Lihat ke Halaman Asli

Krisis dan "Ngerinya" Jokowi, Bagaimana Pesan Masyarakat?

Diperbarui: 16 Juli 2020   18:51

Kompasiana adalah platform blog. Konten ini menjadi tanggung jawab bloger dan tidak mewakili pandangan redaksi Kompas.

Sumber gambar: merdeka.com

Jika dipikir dan dirasa dimasa pandemi ini, tidak ada yang tidak akan teriak "ngeri", semua orang yang terdapak pasti juga "ngeri" termasuk saya yang juga terkena PHK atau pembehentian kerja akibat dari wabah covid-19.

Tetapi atas dasar kengerian itu, mungkinkah aturan-aturan yang justru membuat mengerikan lagi, ditambah ketika pembatasan sosail masih dibatasi, akhirnya membuat perekonomian mati akan dibiarkan saja berlarut-larut tanpa kepastian seperti saat ini? Yang nyatanya saat ini masih; "semua masih riskan dan takut untuk memulai lagi geliat ekonomi karena aturan yang masih setengah-setengah dijalani"?

Pabrik-pabrik sudah lambat berproduksi, masuk sekolah belum juga dimulai, dan potensi membuat krumunan dari hiburan serta hajatan dibatasi. Pertanyaannya, masihkan kita semua takut akan pandemic ini yang tidak tahu kapan akan berakhir meskipun kita akan dilanda depersi?

Takut boleh saja, mati pun pasti terjadi pada setiap mahkluk yang hidup, tetapi yang harus dipikirkan ketika apa-apa dibatasi dan akhirnya mematikan ekonomi, bukankah ketika ekonomi lumpuh tidak ada kegiatan ekonomi, juga membuat suatu kegiatan bagi masyarakat terhambat?

Memang pro dan kontra menjadi hal yang biasa dalam tatanan masyarakat dewasa ini. Ketika kita merekam semua orang yang sedang berbicara, mengkritik, atau memberi saran, semua tidak akan pernah ada habisnya. Karena apa yang diperluakan saat ini adalah bangkit, memulai lagi geliat ekonomi yang secara tidak langsung juga membuat giat masyarakat tumbuh kembali.

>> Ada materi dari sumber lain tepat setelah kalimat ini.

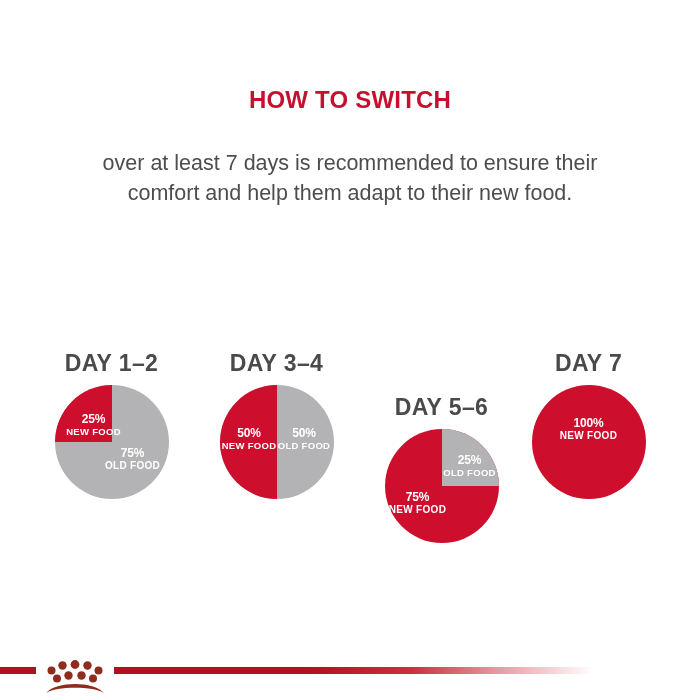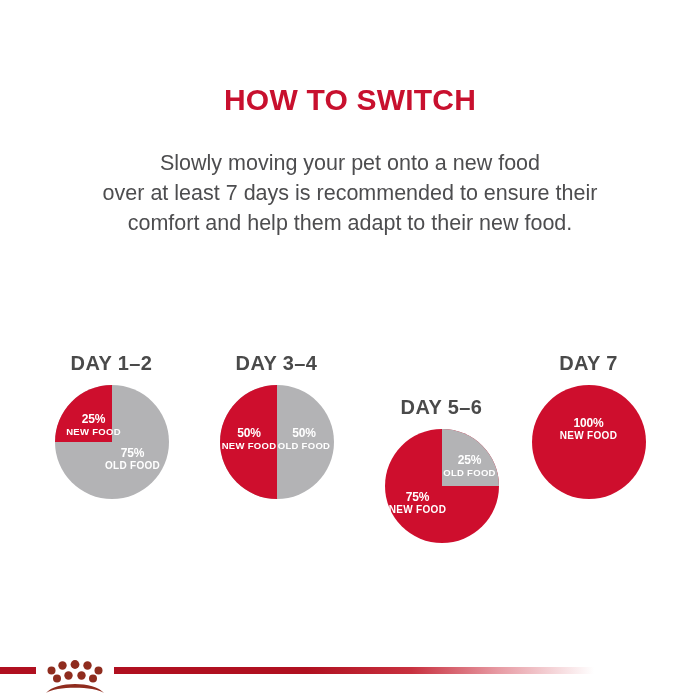"HOW TO SWITCH" .title { font-size: 30px -> 24px }
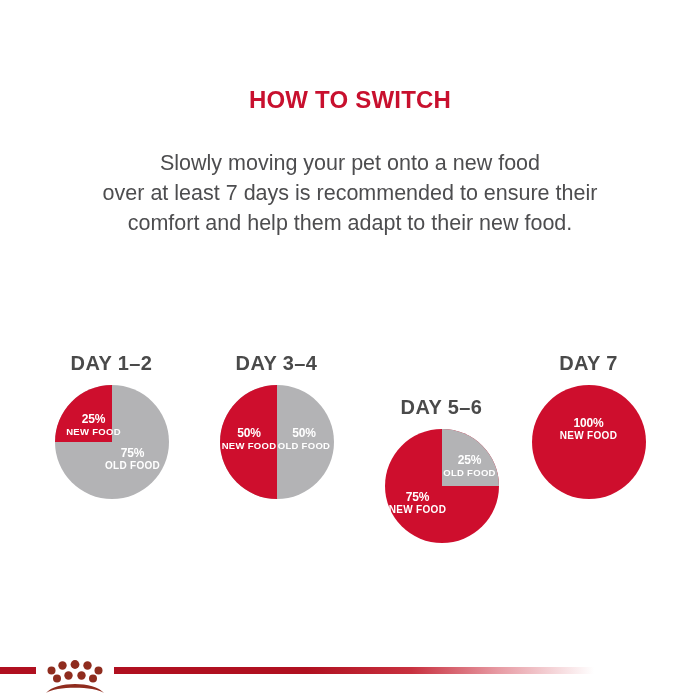"Slowly moving your pet onto" span.line { html: <span>Slowly moving your pet onto a new food</span> -> none }
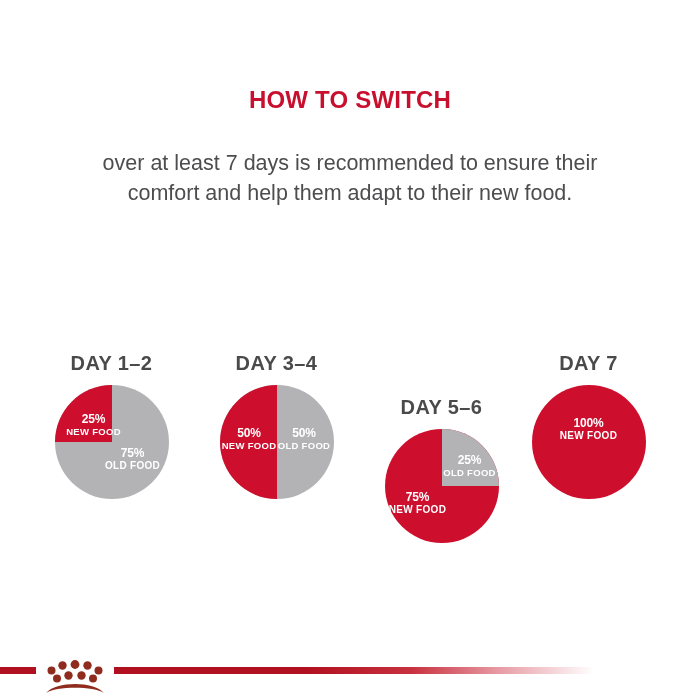"DAY 1–2" .day-label { font-size: 20px -> 23px }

Bukan apa, ketika giat masyarakat tidak kunjung terjadi, menganggur disana-sini, tidak kunjung ada pendapatan untuk akomodasi hidup, masyarakat akan rentan terhadap apa yang dinamakan dengan depresi. Pandemi covid-19 jika terus ditakuti, ditambah lagi dengan pemeberitaan yang kurang berimbang untuk dikonsumsi, kata ngeri tidak hanya terucap dari mulut seorang Presiden nanti , tetapi mulut-mulut masyarakat yang frustasi menikmati dunia, yang sudah tidak dapat dinikmati dengan kata takut yang justru mematikan daya gerak serta kreatifitas manusia.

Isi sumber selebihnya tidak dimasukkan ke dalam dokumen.